Start of Raw data

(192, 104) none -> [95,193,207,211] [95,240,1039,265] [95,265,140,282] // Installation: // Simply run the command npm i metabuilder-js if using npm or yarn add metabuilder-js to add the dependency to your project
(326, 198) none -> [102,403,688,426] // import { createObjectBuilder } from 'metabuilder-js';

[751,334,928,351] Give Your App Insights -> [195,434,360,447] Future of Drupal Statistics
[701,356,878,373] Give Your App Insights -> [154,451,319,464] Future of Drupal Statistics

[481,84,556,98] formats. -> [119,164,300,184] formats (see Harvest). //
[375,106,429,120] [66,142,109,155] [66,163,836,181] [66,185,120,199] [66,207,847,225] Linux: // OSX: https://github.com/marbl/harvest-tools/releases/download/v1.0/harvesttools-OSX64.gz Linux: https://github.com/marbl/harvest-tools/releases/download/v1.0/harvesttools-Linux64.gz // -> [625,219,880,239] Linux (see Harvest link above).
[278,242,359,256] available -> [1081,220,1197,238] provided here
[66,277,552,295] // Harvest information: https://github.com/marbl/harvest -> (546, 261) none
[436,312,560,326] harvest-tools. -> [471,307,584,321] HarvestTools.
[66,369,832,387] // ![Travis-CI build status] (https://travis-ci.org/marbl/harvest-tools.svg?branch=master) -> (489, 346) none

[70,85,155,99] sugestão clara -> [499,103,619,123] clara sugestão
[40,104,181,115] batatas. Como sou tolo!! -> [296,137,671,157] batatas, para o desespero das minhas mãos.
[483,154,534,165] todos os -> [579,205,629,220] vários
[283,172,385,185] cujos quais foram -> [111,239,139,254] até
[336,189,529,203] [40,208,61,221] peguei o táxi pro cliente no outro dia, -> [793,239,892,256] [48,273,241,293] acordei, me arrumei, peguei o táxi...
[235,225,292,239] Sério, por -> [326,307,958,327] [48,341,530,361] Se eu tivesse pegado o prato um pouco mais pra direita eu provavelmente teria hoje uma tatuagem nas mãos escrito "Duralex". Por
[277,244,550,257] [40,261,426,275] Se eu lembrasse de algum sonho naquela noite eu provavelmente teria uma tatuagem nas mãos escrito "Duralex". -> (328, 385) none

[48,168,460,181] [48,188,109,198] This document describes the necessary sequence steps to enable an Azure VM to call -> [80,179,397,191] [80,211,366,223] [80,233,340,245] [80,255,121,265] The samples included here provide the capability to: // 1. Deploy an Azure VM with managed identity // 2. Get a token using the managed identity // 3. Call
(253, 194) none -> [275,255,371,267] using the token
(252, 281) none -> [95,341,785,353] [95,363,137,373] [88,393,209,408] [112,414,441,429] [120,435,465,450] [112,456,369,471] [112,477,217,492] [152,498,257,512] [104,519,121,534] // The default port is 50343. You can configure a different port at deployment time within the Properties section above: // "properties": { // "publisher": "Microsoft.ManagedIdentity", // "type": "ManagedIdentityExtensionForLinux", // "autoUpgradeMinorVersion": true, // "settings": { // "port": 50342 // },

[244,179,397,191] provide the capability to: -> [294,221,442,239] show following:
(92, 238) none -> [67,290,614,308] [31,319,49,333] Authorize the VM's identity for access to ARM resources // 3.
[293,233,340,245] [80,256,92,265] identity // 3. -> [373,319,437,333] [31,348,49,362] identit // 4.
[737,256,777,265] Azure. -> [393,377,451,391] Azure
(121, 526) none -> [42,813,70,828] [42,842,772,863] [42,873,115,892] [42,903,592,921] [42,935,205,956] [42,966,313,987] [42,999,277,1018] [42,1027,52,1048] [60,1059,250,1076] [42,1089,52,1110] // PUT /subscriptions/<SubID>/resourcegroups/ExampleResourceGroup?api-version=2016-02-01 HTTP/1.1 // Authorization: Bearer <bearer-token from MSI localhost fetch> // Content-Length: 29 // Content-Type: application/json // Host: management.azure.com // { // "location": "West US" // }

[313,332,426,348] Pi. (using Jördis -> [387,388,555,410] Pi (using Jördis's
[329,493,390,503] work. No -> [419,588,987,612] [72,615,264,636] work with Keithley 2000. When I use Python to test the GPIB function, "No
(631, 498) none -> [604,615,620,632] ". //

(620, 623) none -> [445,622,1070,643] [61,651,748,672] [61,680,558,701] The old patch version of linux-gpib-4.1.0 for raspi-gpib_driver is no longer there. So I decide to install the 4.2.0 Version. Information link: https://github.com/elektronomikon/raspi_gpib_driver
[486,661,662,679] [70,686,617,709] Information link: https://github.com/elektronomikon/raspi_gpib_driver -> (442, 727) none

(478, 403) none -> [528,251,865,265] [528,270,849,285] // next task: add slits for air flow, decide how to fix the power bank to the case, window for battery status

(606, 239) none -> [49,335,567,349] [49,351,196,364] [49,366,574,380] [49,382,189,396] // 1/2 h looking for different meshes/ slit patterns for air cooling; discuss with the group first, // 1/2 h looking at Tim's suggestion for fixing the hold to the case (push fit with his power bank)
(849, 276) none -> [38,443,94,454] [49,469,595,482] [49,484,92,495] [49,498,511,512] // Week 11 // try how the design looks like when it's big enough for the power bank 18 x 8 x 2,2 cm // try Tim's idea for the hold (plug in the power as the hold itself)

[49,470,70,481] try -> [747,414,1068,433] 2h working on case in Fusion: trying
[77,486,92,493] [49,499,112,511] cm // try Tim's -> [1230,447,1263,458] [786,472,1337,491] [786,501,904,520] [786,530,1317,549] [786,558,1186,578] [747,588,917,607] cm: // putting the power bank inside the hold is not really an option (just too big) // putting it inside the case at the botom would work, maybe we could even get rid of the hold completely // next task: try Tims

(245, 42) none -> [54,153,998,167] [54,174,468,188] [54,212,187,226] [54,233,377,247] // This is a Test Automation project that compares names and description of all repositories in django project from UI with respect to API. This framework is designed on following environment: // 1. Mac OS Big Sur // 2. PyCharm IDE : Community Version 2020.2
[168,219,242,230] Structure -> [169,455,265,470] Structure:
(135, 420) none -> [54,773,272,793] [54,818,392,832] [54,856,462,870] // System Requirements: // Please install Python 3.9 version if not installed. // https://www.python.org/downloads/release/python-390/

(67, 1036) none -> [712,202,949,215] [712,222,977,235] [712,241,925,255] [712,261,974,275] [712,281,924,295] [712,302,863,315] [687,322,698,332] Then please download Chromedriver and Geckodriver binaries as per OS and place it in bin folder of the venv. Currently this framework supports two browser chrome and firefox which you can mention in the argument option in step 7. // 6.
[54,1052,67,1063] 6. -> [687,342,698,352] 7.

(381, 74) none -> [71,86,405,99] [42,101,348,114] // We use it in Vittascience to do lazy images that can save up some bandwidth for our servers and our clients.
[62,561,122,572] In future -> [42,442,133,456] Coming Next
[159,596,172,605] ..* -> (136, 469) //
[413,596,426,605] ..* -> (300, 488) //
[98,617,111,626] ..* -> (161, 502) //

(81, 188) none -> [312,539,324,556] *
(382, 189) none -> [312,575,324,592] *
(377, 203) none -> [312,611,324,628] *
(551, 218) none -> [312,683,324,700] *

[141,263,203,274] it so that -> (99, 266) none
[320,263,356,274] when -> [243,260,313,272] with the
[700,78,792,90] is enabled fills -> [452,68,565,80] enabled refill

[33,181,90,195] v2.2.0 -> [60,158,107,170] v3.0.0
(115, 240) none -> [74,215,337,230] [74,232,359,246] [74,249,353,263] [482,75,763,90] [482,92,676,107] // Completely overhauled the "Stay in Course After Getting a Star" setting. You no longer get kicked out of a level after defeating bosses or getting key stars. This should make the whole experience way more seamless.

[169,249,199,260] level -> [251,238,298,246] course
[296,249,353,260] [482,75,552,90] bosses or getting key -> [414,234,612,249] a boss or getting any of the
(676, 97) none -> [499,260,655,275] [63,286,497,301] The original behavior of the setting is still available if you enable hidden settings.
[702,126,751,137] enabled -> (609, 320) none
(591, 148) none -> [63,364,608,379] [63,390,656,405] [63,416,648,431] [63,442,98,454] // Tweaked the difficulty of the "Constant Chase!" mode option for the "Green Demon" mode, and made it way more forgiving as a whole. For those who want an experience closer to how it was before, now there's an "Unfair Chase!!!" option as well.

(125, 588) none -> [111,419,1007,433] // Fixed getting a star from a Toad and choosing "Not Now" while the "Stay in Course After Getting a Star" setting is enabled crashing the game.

End of Raw data

**Your assignment**. Please transcribe the data above without changes, from its first line to its "[481,84,556,98] formats. ->" line, and leave out anything past that.

**Task solution**.
(192, 104) none -> [95,193,207,211] [95,240,1039,265] [95,265,140,282] // Installation: // Simply run the command npm i metabuilder-js if using npm or yarn add metabuilder-js to add the dependency to your project
(326, 198) none -> [102,403,688,426] // import { createObjectBuilder } from 'metabuilder-js';

[751,334,928,351] Give Your App Insights -> [195,434,360,447] Future of Drupal Statistics
[701,356,878,373] Give Your App Insights -> [154,451,319,464] Future of Drupal Statistics

[481,84,556,98] formats. -> [119,164,300,184] formats (see Harvest). //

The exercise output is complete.